ABOUT THIS TASK
Return exactly those lines of the material below that fall between the line holding "(441, 199) none" and the line holding "[413,543,529,564] Report.pdfFinal ->", inclusive.

ENTRIES SUPPLIED
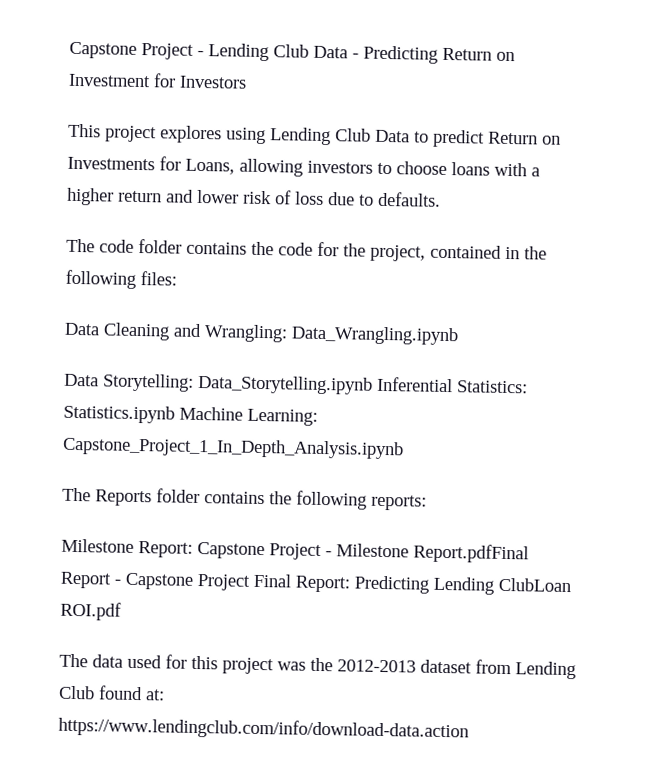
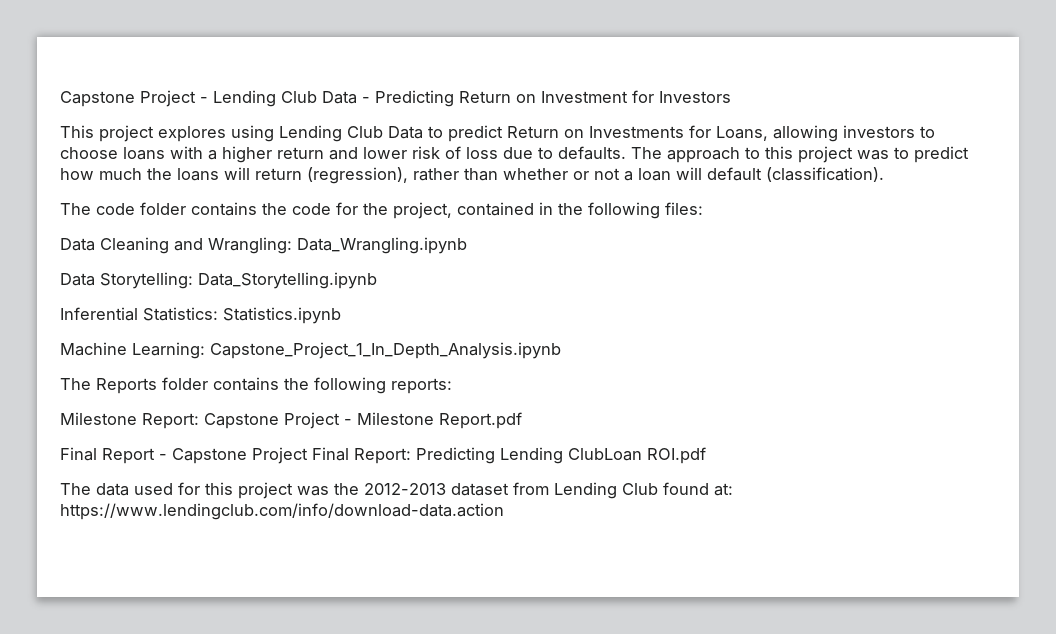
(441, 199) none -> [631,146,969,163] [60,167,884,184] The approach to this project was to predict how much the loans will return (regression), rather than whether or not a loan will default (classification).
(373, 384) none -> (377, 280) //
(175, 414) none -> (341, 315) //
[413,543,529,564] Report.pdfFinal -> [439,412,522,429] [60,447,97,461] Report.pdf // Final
...
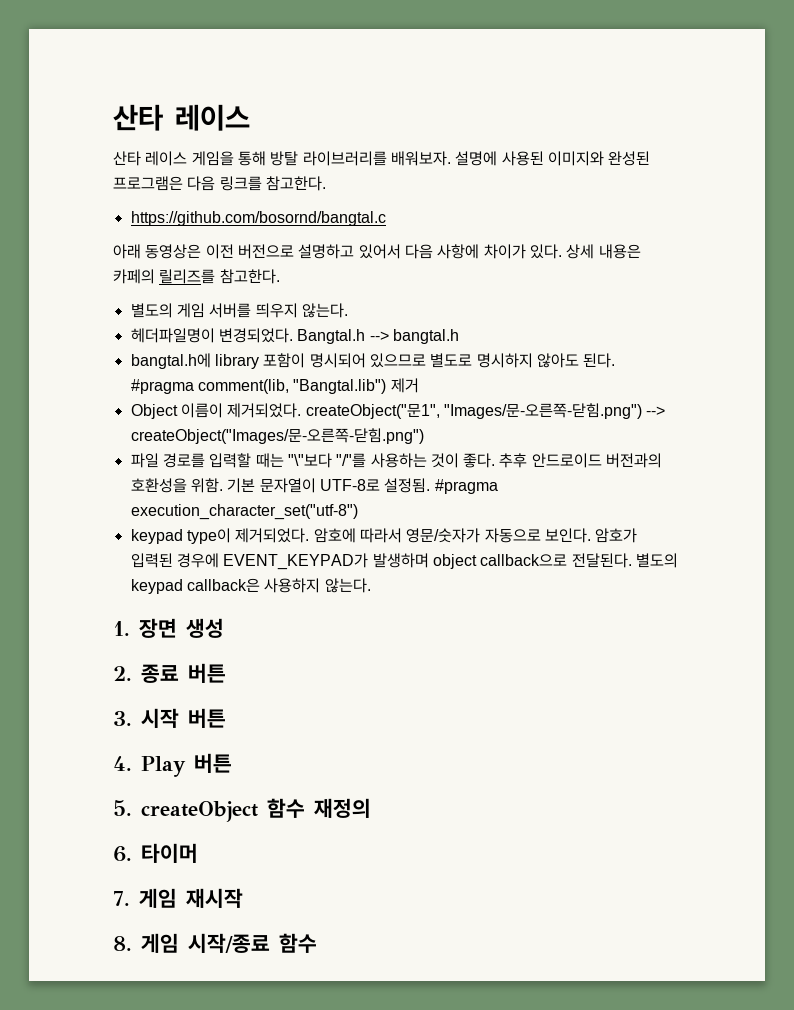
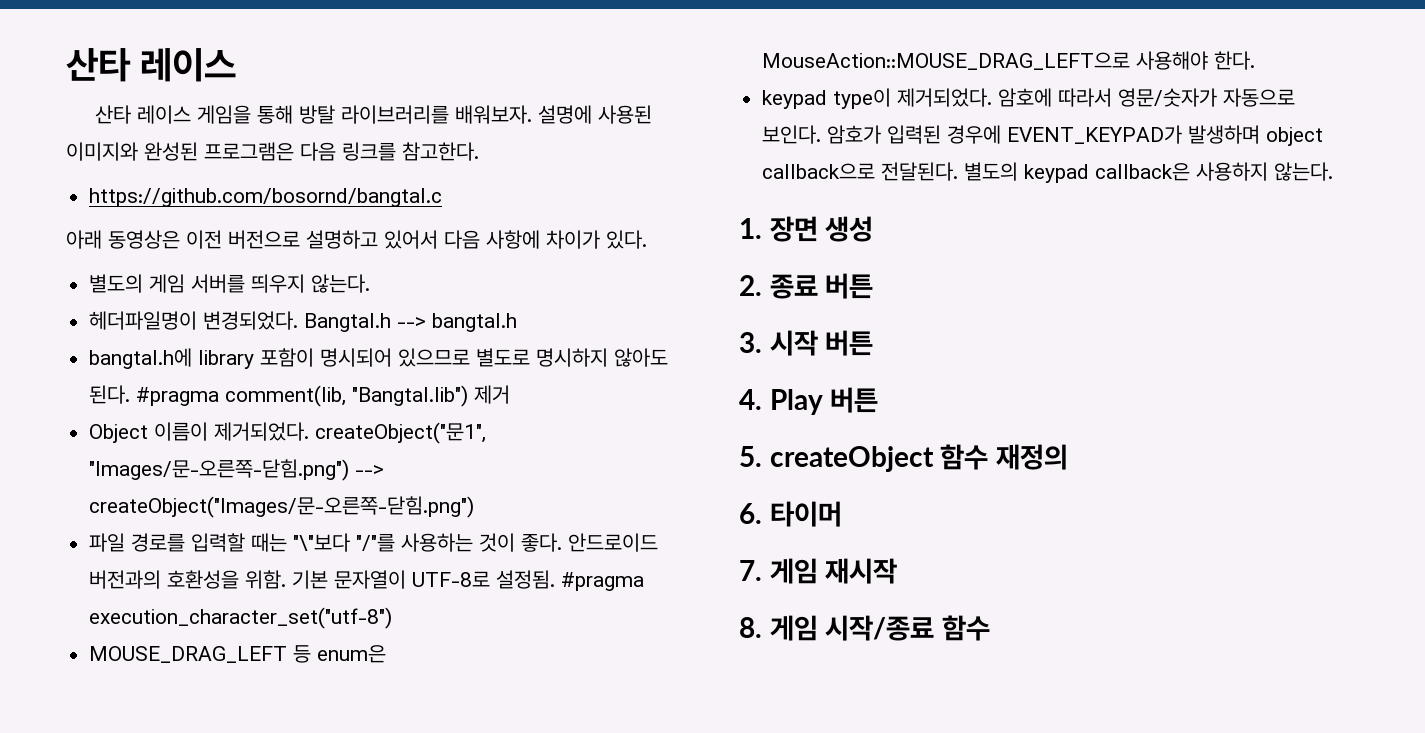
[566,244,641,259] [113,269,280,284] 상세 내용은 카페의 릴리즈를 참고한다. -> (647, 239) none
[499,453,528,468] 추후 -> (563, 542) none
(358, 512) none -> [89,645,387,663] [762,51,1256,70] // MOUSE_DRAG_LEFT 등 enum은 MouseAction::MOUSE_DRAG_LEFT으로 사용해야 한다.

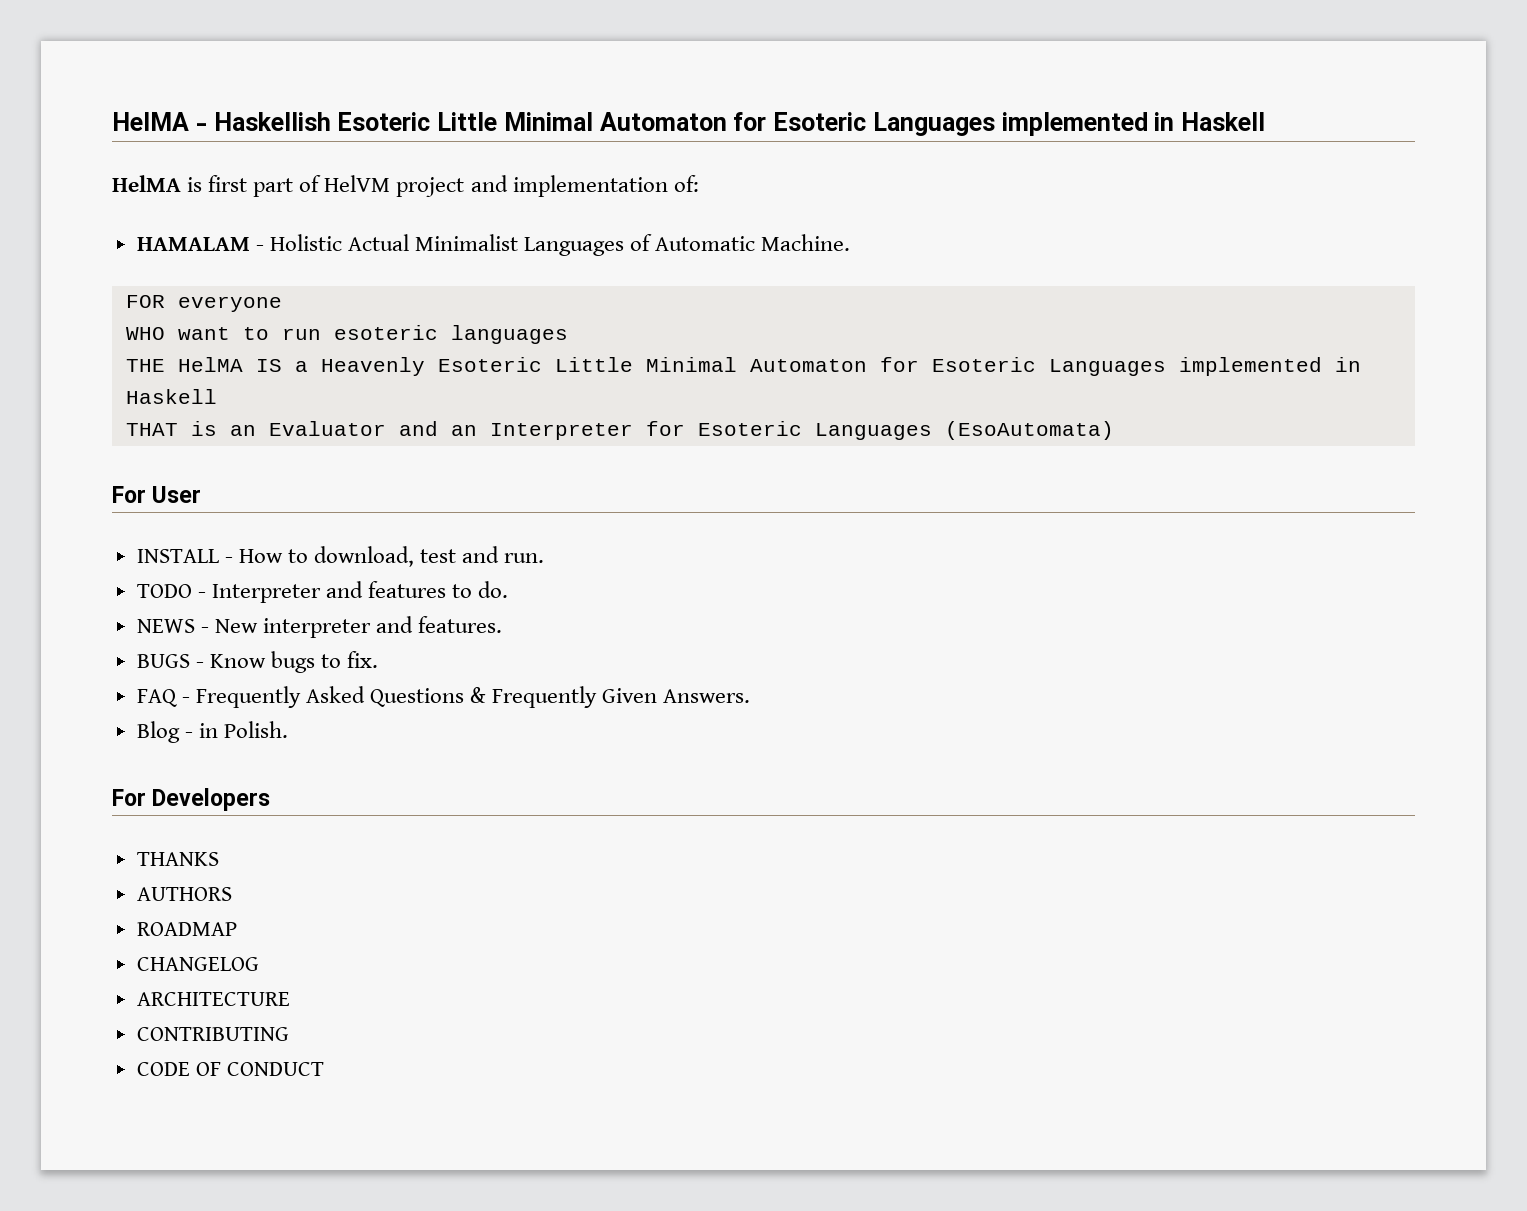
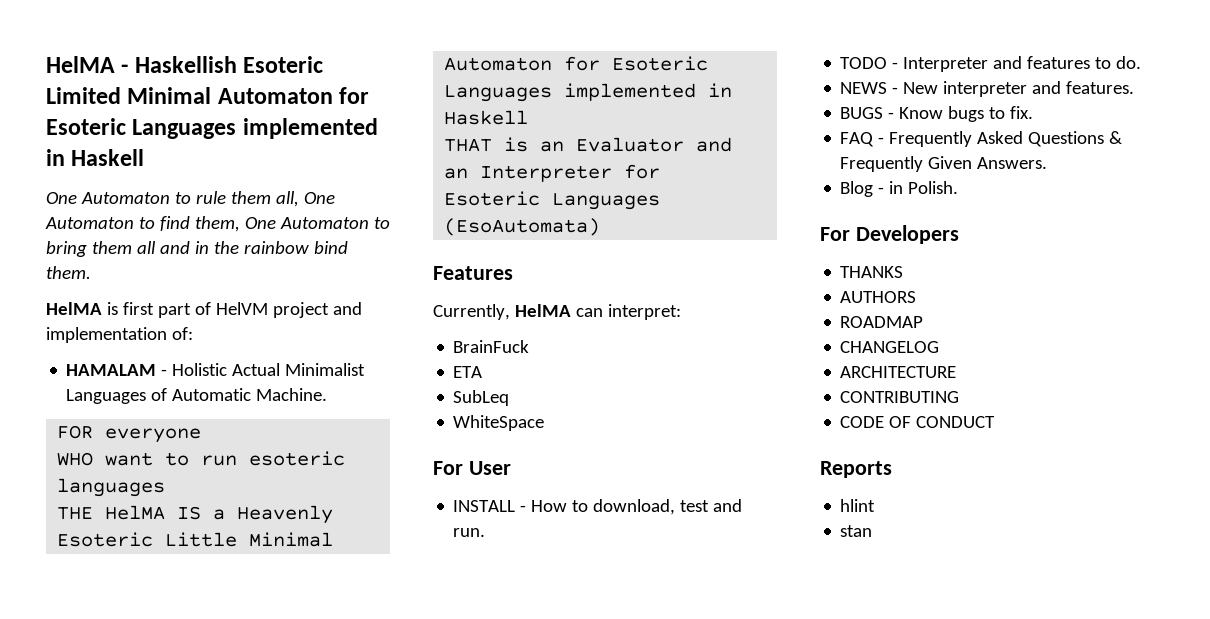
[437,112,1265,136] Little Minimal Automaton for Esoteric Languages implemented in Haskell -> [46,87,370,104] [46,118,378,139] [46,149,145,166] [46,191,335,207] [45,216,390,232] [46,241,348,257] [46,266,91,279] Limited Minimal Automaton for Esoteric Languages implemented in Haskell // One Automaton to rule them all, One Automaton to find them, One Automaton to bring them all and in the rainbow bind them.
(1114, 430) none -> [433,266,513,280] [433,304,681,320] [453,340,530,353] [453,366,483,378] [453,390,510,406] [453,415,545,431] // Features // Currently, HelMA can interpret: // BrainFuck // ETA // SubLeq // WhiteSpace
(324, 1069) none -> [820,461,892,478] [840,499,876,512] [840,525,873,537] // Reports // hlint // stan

EXERCISE OUTPUT
(441, 199) none -> [631,146,969,163] [60,167,884,184] The approach to this project was to predict how much the loans will return (regression), rather than whether or not a loan will default (classification).
(373, 384) none -> (377, 280) //
(175, 414) none -> (341, 315) //
[413,543,529,564] Report.pdfFinal -> [439,412,522,429] [60,447,97,461] Report.pdf // Final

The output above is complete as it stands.